Before you just go and hit "reply", please: a) Consider who else should be cc'ed b) Prefer to cc a suitable mailing list as well c) Ideally: find the original patch on the mailing list and do a reply-to-all to that, adding suitable additional cc's
*** Remember to use Documentation/process/submit-checklist.rst when testing your code ***
The -mm tree is included into linux-next and is updated there every 3-4 working days
------------------------------------------------------ From: Hugh Dickins hughd@google.com Subject: mm/huge_memory.c: __split_huge_page() use atomic ClearPageDirty()

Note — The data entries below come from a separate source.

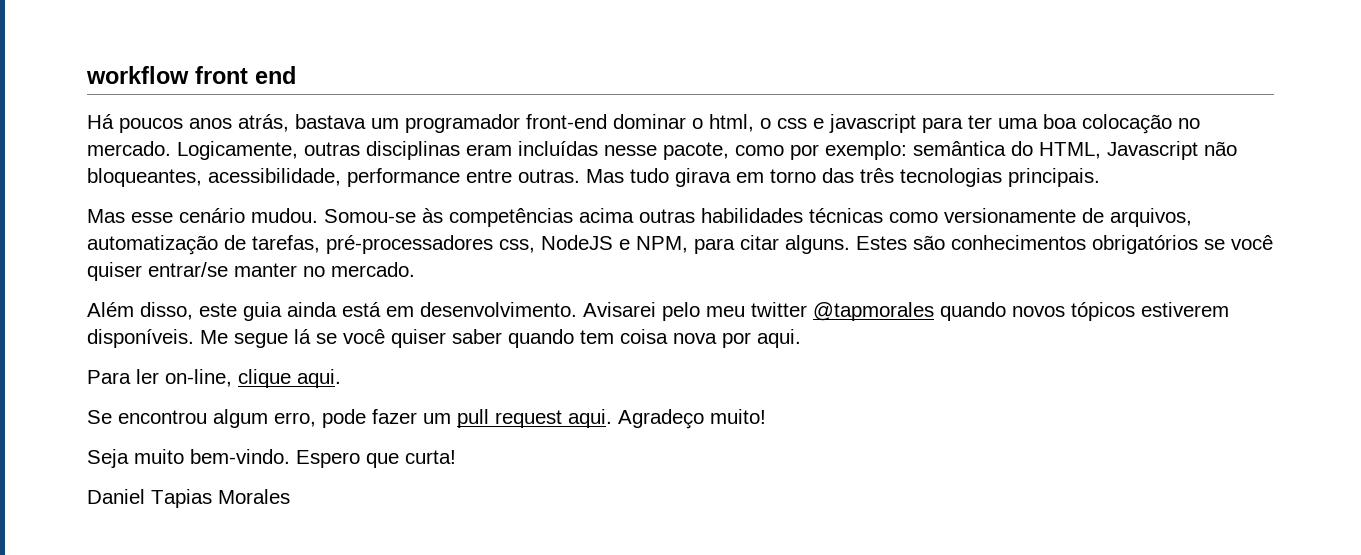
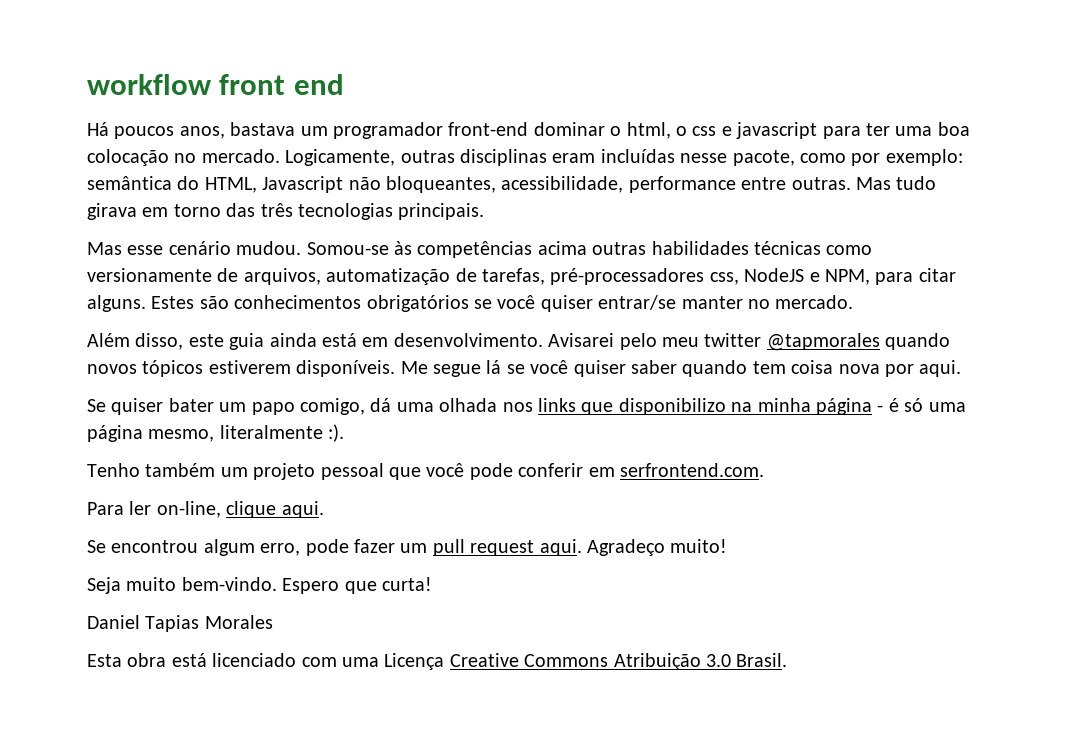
- Há poucos anos atrás, bastava um programador front-end dominar o html, o css e javascript para ter uma boa colocação no mercado.
+ Há poucos anos, bastava um programador front-end dominar o html, o css e javascript para ter uma boa colocação no mercado.
+ Se quiser bater um papo comigo, dá uma olhada nos links que disponibilizo na minha página - é só uma página mesmo, literalmente :).
+ Tenho também um projeto pessoal que você pode conferir em serfrontend.com.
+ Esta obra está licenciado com uma Licença Creative Commons Atribuição 3.0 Brasil.

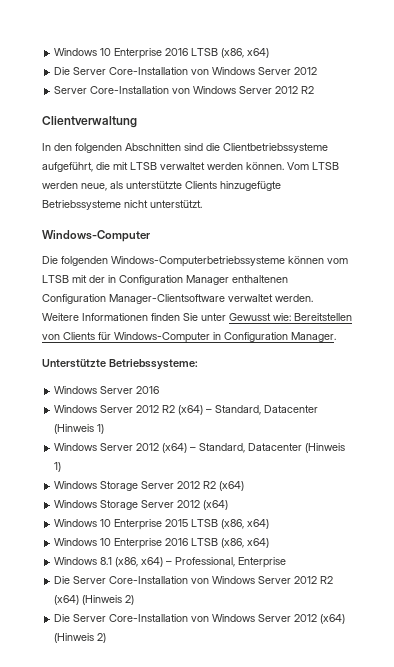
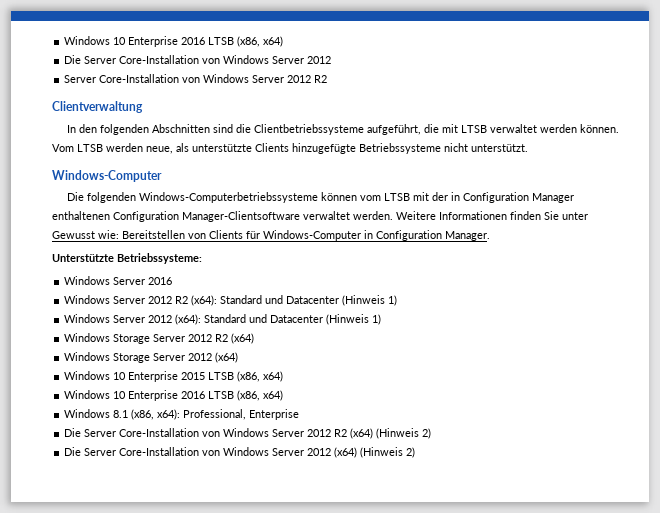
- Windows Server 2012 R2 (x64) – Standard, Datacenter (Hinweis 1)
+ Windows Server 2012 R2 (x64): Standard und Datacenter (Hinweis 1)
- Windows Server 2012 (x64) – Standard, Datacenter (Hinweis 1)
+ Windows Server 2012 (x64): Standard und Datacenter (Hinweis 1)
- Windows 8.1 (x86, x64) – Professional, Enterprise
+ Windows 8.1 (x86, x64): Professional, Enterprise

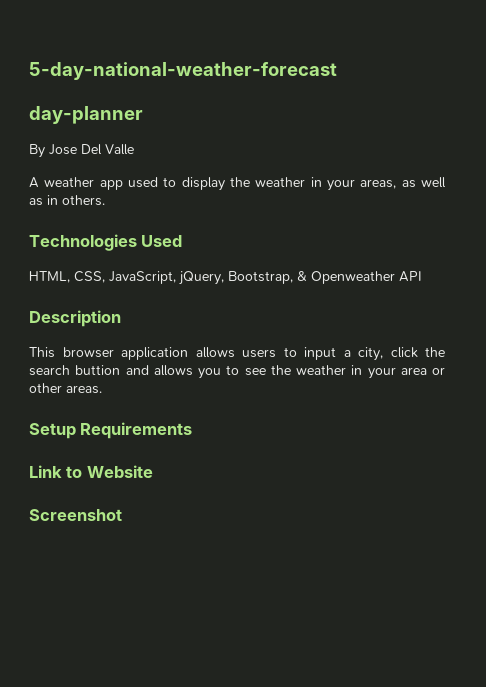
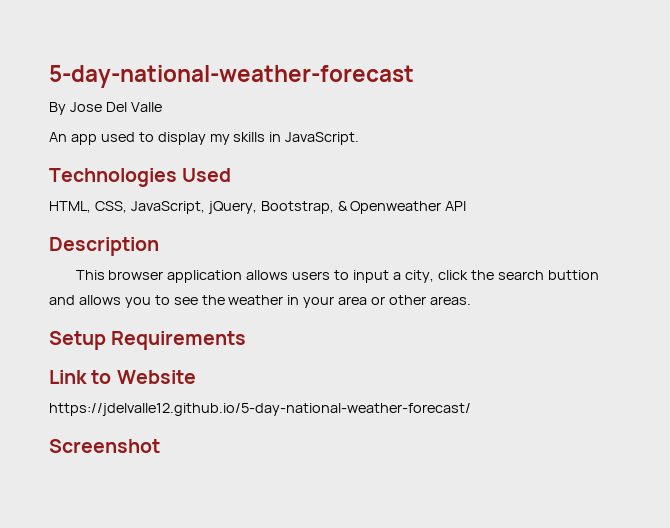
- day-planner
- A weather app used to display the weather in your areas, as well as in others.
+ An app used to display my skills in JavaScript.
+ https://jdelvalle12.github.io/5-day-national-weather-forecast/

Swapping load on huge=always tmpfs (with khugepaged tuned up to be very eager, but I'm not sure that is relevant) soon hung uninterruptibly, waiting for page lock in shmem_getpage_gfp()'s find_lock_entry(), most often when "cp -a" was trying to write to a smallish file. Debug showed that the page in question was not locked, and page->mapping NULL by now, but page->index consistent with having been in a huge page before.
Reproduced in minutes on a 4.15 kernel, even with 4.17's 605ca5ede764 ("mm/huge_memory.c: reorder operations in __split_huge_page_tail()") added in; but took hours to reproduce on a 4.17 kernel (no idea why).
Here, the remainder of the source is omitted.